= Beginning of Section =

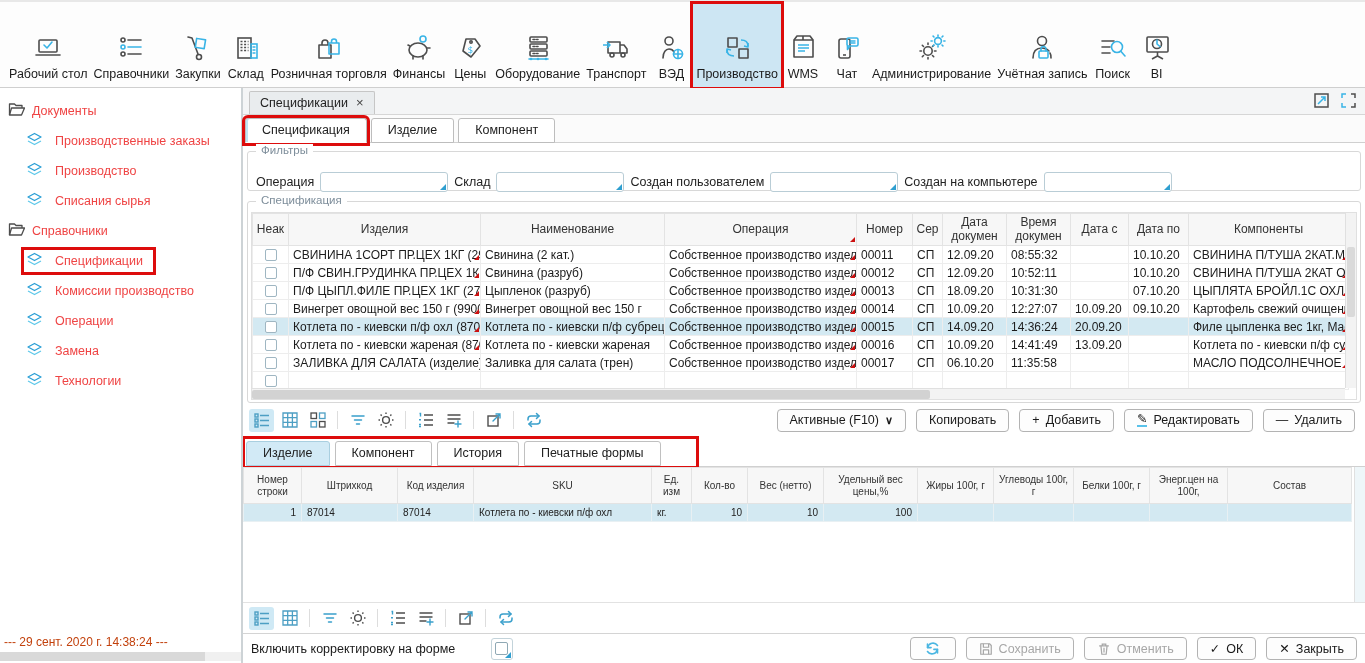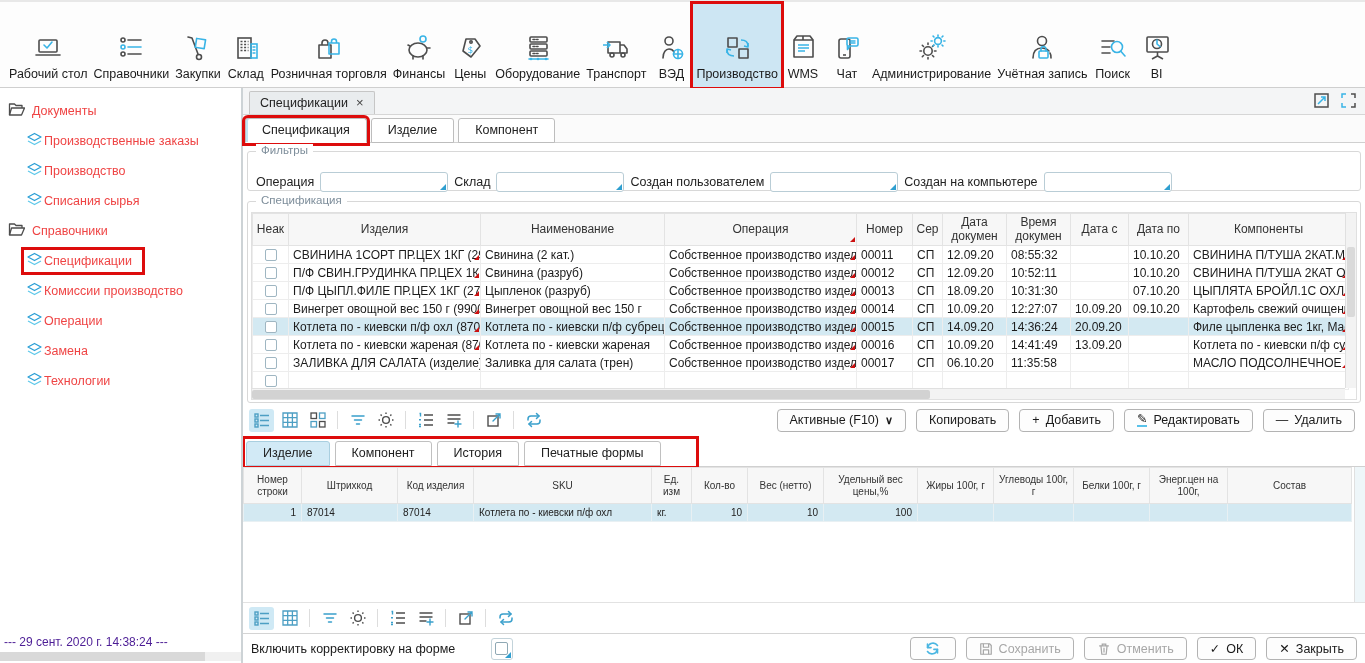--- a/index.html
+++ b/index.html
@@ -20,7 +20,7 @@
   .sidebar { width:243px; border-right:2px solid #cdd3d6; position:relative; background:#fff; padding-top:8px; }
   .tree-group { display:flex; align-items:center; gap:7px; padding:6px 8px; }
   .tree-leaf { display:flex; align-items:center; padding:4px 8px 4px 24px; }
-  .tree-leaf .leaf-inner { display:inline-flex; align-items:center; gap:1px; padding:2px 10px 2px 2px;text-align:center; }
+  .tree-leaf .leaf-inner { display:inline-flex; align-items:center; gap:12px; padding:2px 10px 2px 2px;text-align:center; }
   .tree-label { font-size:12.5px; color:#ef4444; white-space:nowrap; }
   .sb-status { position:absolute; left:4px; bottom:14px; font-size:12px; color:#4c1d95; white-space:nowrap; }
   .sb-scroll { position:absolute; left:0; bottom:2px; height:9px; width:100%; background:#f0f0f0; }

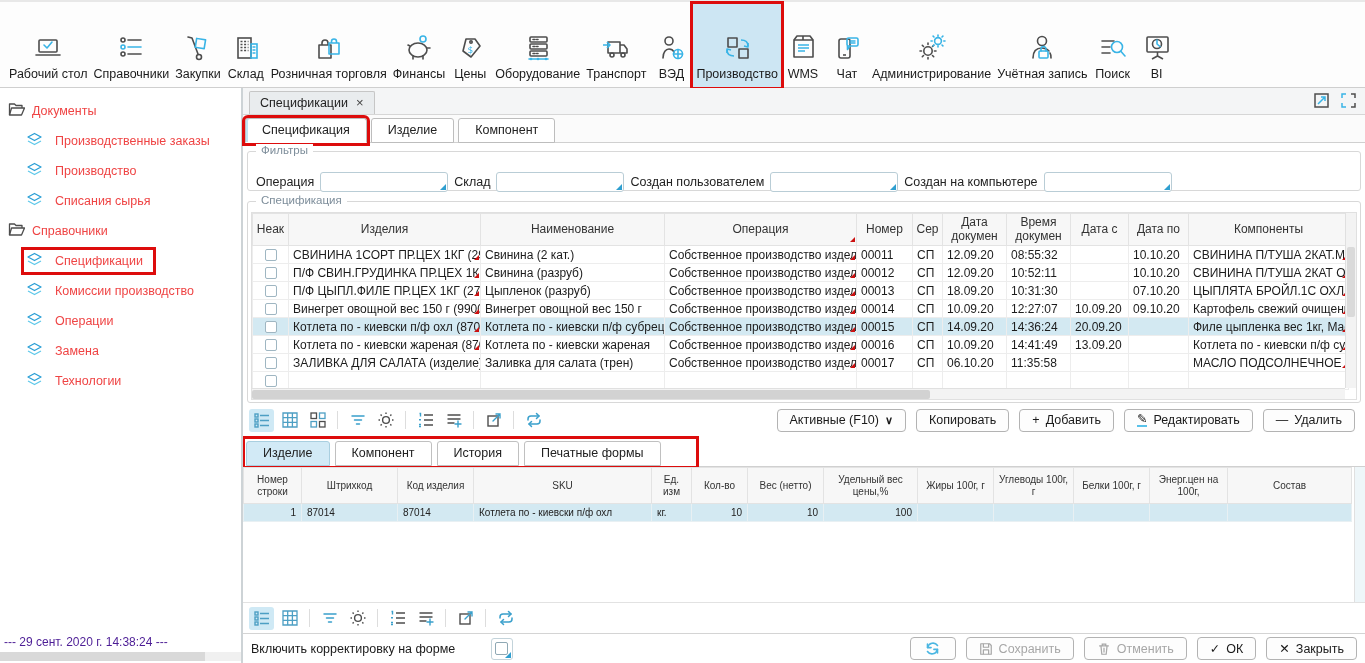--- a/index.html
+++ b/index.html
@@ -22,7 +22,7 @@
   .tree-leaf { display:flex; align-items:center; padding:4px 8px 4px 24px; }
   .tree-leaf .leaf-inner { display:inline-flex; align-items:center; gap:12px; padding:2px 10px 2px 2px;text-align:center; }
   .tree-label { font-size:12.5px; color:#ef4444; white-space:nowrap; }
-  .sb-status { position:absolute; left:4px; bottom:14px; font-size:12px; color:#4c1d95; white-space:nowrap; }
+  .sb-status { position:absolute; left:4px; bottom:14px; font-size:12px; color:#c2410c; white-space:nowrap; }
   .sb-scroll { position:absolute; left:0; bottom:2px; height:9px; width:100%; background:#f0f0f0; }
   .sb-scroll .thumb { width:205px; height:9px; background:#d9d9d9; }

= End of Section =

(Required work) Word-for-word repeat, images excluded: return all the data.

(Exercise answer)
--- a/index.html
+++ b/index.html
@@ -20,7 +20,7 @@
   .sidebar { width:243px; border-right:2px solid #cdd3d6; position:relative; background:#fff; padding-top:8px; }
   .tree-group { display:flex; align-items:center; gap:7px; padding:6px 8px; }
   .tree-leaf { display:flex; align-items:center; padding:4px 8px 4px 24px; }
-  .tree-leaf .leaf-inner { display:inline-flex; align-items:center; gap:1px; padding:2px 10px 2px 2px;text-align:center; }
+  .tree-leaf .leaf-inner { display:inline-flex; align-items:center; gap:12px; padding:2px 10px 2px 2px;text-align:center; }
   .tree-label { font-size:12.5px; color:#ef4444; white-space:nowrap; }
   .sb-status { position:absolute; left:4px; bottom:14px; font-size:12px; color:#4c1d95; white-space:nowrap; }
   .sb-scroll { position:absolute; left:0; bottom:2px; height:9px; width:100%; background:#f0f0f0; }

--- a/index.html
+++ b/index.html
@@ -22,7 +22,7 @@
   .tree-leaf { display:flex; align-items:center; padding:4px 8px 4px 24px; }
   .tree-leaf .leaf-inner { display:inline-flex; align-items:center; gap:12px; padding:2px 10px 2px 2px;text-align:center; }
   .tree-label { font-size:12.5px; color:#ef4444; white-space:nowrap; }
-  .sb-status { position:absolute; left:4px; bottom:14px; font-size:12px; color:#4c1d95; white-space:nowrap; }
+  .sb-status { position:absolute; left:4px; bottom:14px; font-size:12px; color:#c2410c; white-space:nowrap; }
   .sb-scroll { position:absolute; left:0; bottom:2px; height:9px; width:100%; background:#f0f0f0; }
   .sb-scroll .thumb { width:205px; height:9px; background:#d9d9d9; }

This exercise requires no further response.